Before the Court is a request by the debtors in this Chapter 13 case to modify their confirmed plan. The Chapter 13 trustee (the “Trustee”) has objected to the proposed modification on the grounds that the debtors have not provided for payment of all of their projected disposable income into the proposed amended plan. To resolve the issues in this case, the Court must determine whether the disposable income requirement of § 1322(b) of the United States Bankruptcy Code1 applies to Chapter 13 plan modifications under § 1329 and, if so, whether a plan proposed by a below-median debtor must provide for the commitment of all of the debtor’s disposable income during the portion of a Chapter 13 plan that extends beyond three years.

I. FACTS AND TRAVEL OF THE CASE

Allan and Deborah Cormier (the “Debtors”) filed a petition for relief under Chapter 13 of the Bankruptcy Code on November 13, 2009. As part of the required financial schedules and statements (the “Schedules”) filed with the case, the Debtors reported income less than the applicable median for a household of the same size in Massachusetts; thus, the Debtors are “below-median” debtors, thereby obviating application of the so-called “means test” set forth in § 707(b). In their later-amended Schedules, the Debtors reported [90]*90$5,715.07 in monthly net income on Schedule I and $5,368.02 in monthly expenses on Schedule J, leaving a monthly surplus of $347.05.

On June 23, 2011, the Court confirmed the Debtors’ Chapter 13 plan of reorganization (the “Plan”). The Plan required the Debtors to pay $407 per month for 36 months, to be paid toward prepetition mortgage loan arrears in the amount of $1,628.17 and attorney’s fees in the amount of $1,874. The remainder would provide an estimated 4.26% dividend to general unsecured creditors. The Plan further provided for the avoidance of both a wholly unsecured second mortgage and a judicial lien on the Debtors’ residence. A second piece of real property would be surrendered to a mortgagee.

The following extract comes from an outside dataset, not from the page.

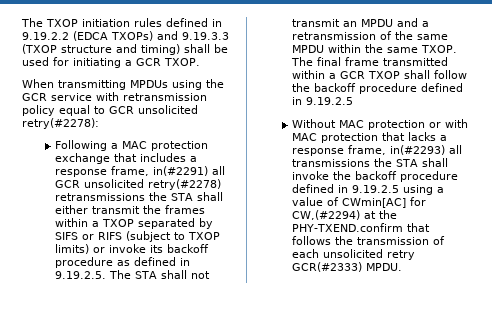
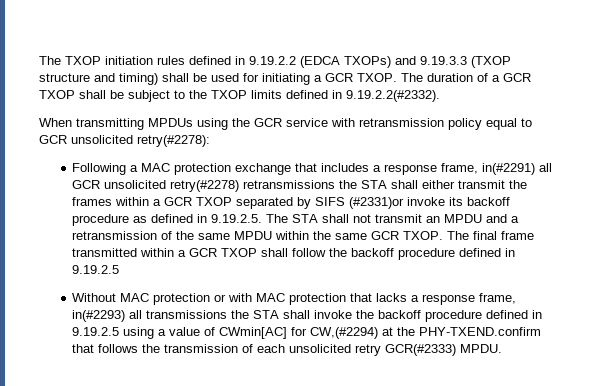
+ The duration of a GCR TXOP shall be subject to the TXOP limits defined in 9.19.2.2(#2332).
- Following a MAC protection exchange that includes a response frame, in(#2291) all GCR unsolicited retry(#2278) retransmissions the STA shall either transmit the frames within a TXOP separated by SIFS or RIFS (subject to TXOP limits) or invoke its backoff procedure as defined in 9.19.2.5. The STA shall not transmit an MPDU and a retransmission of the same MPDU within the same TXOP.
+ Following a MAC protection exchange that includes a response frame, in(#2291) all GCR unsolicited retry(#2278) retransmissions the STA shall either transmit the frames within a GCR TXOP separated by SIFS (#2331)or invoke its backoff procedure as defined in 9.19.2.5. The STA shall not transmit an MPDU and a retransmission of the same MPDU within the same GCR TXOP.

The Plan also included several “miscellaneous provisions.” Miscellaneous Provision 7 explained that the Debtors’ Plan was a “pot plan,”

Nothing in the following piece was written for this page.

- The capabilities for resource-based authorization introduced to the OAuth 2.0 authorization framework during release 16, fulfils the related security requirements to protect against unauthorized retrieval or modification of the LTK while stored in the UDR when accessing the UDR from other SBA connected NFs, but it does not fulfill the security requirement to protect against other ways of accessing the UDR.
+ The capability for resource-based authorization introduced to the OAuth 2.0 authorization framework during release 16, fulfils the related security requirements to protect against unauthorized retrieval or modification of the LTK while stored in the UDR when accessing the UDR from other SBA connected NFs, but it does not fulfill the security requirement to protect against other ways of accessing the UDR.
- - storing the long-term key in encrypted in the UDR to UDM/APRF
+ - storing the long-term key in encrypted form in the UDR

in which the total of all payments in respect of non-priority unsecured claims (including the unsecured portion of un-dersecured claims) is a constant amount. The percentage dividend stated in this plan is an estimate based on claims currently known to the Debtor(s) and does not govern the amount of payments to non-priority unsecured creditors. Non-priority unsecured creditors are advised that they may receive more or less than the percentage dividend stated in this plan.

Third Amended Chapter 13 Plan 6, Dec. 27, 2010, ECF No. 84.2 In addition to the monthly payments to be made from the Debtors’ surplus monthly income, the Plan also required the Debtors to pay over any bonuses and tax refunds received during the term of the Plan (the “Excess Funds”), with the exception of a portion of the 2009 Excess Funds retained by the Debtors to repair one of their vehicles.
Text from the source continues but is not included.